:: Extracted records ::
========================================================================

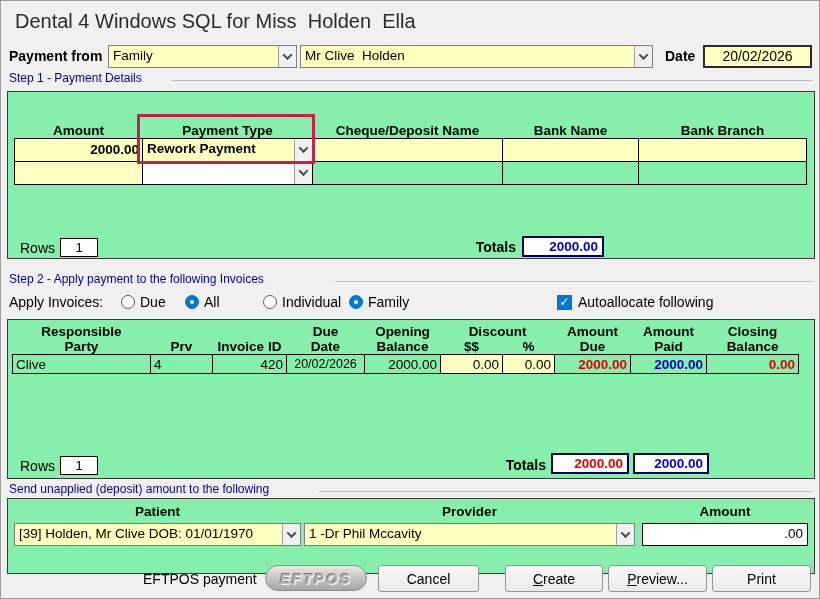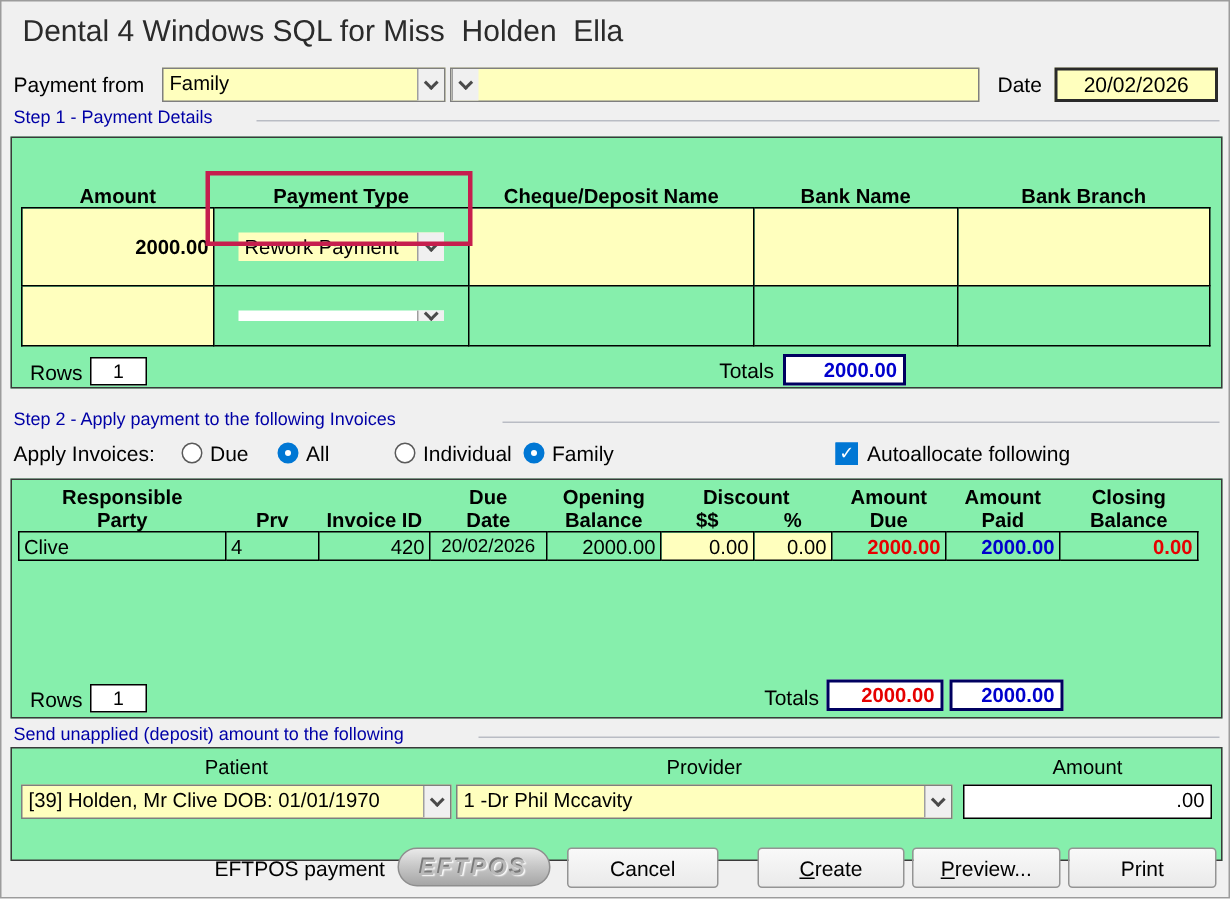--- a/index.html
+++ b/index.html
@@ -8,7 +8,7 @@
   .window { position:relative; width:820px; height:599px; background:#f0f0f0;
             border:1px solid #9c9c9c; overflow:hidden; font-size:13.5px; color:#000; }
   .abs { position:absolute; }
-  .b { font-weight:normal; }
+  .b { font-weight:bold; }
   .lbl14 { font-size:14px; }
   .title { left:14px; top:9px; font-size:20px; color:#2b2b2b; white-space:pre; }
   .sect { color:#0000a6; font-size:12px; }

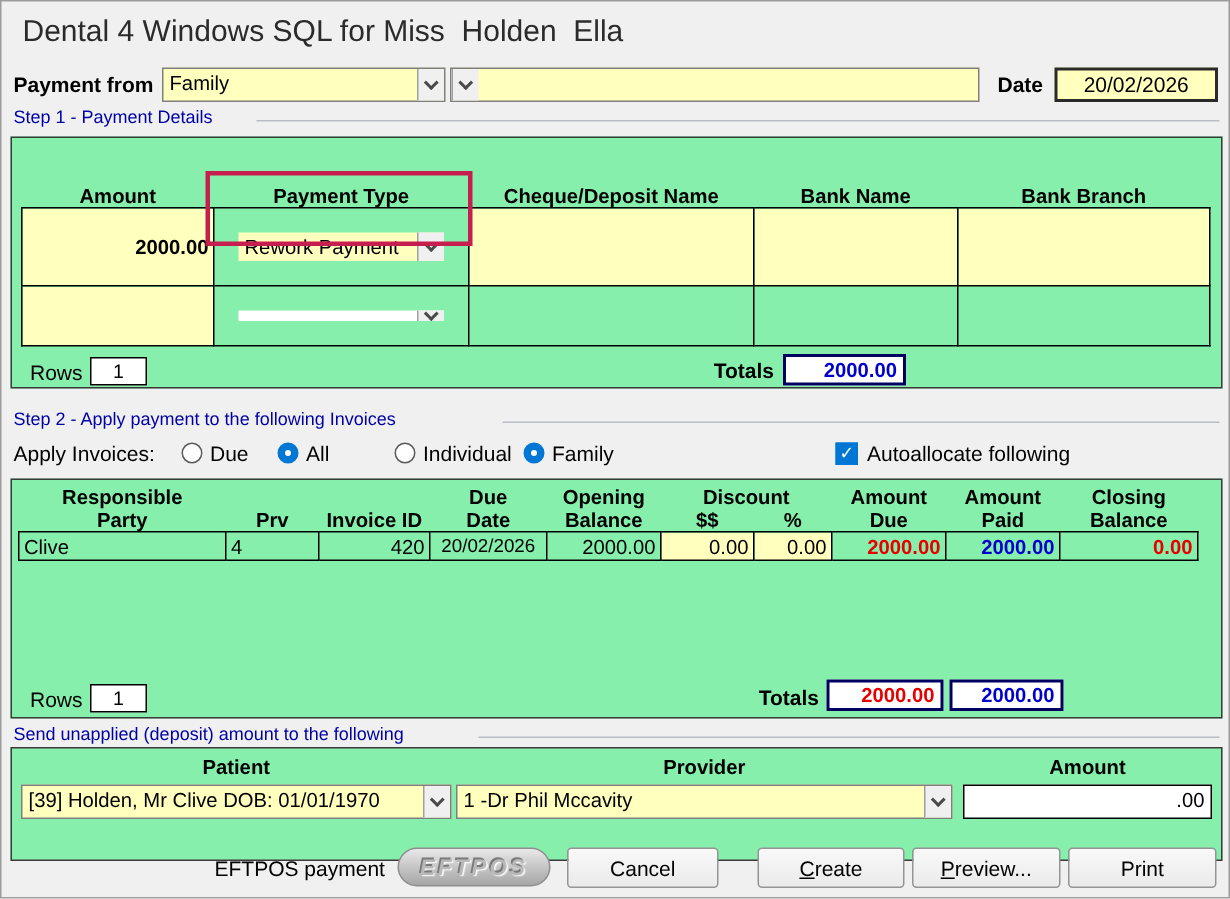--- a/index.html
+++ b/index.html
@@ -91,6 +91,7 @@
   </div>
 
   <div class="combo" style="left:299px;top:44px;width:353px;height:23px">
+    <span class="ctext">Mr Clive  Holden</span>
     <span class="cbtn">
         <span class="chev"></span>
       </span>

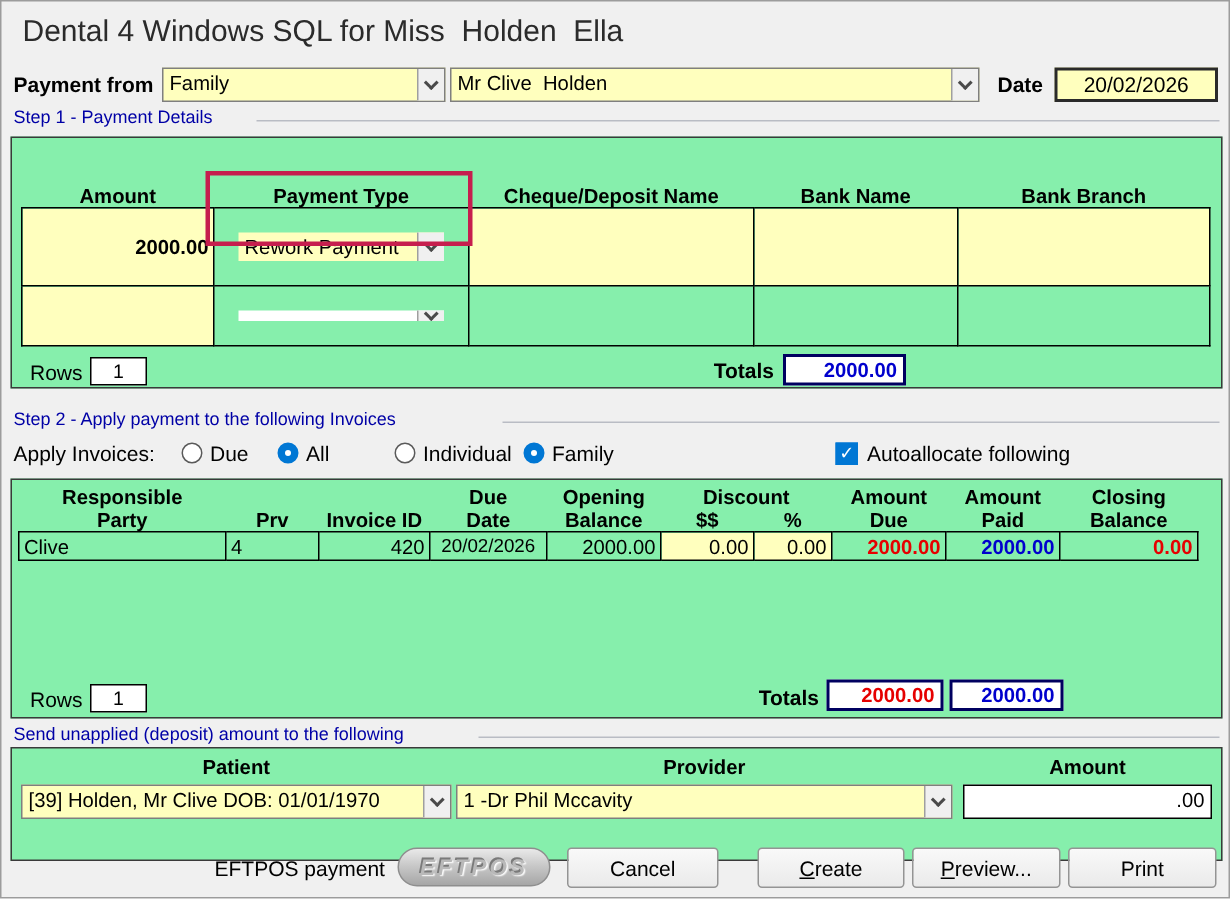--- a/index.html
+++ b/index.html
@@ -38,7 +38,7 @@
   .t1 tbody td { height:23px; }
   .t2 thead th { height:15px; }
   .t2 tbody td { height:19px; }
-  .nopad { padding:16px !important; }
+  .nopad { padding:0 !important;font-weight:bold; }
   .yellow { background:#ffffbe; }
   .num { text-align:right; }
   .bnum { font-weight:bold; }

========================================================================

:: ACTIVITY ::
Read through the records above and copy the lines that contain "height".

:: TASK RESPONSE ::
   .window { position:relative; width:820px; height:599px; background:#f0f0f0;
   <div class="combo" style="left:299px;top:44px;width:353px;height:23px">
   .t1 tbody td { height:23px; }
   .t2 thead th { height:15px; }
   .t2 tbody td { height:19px; }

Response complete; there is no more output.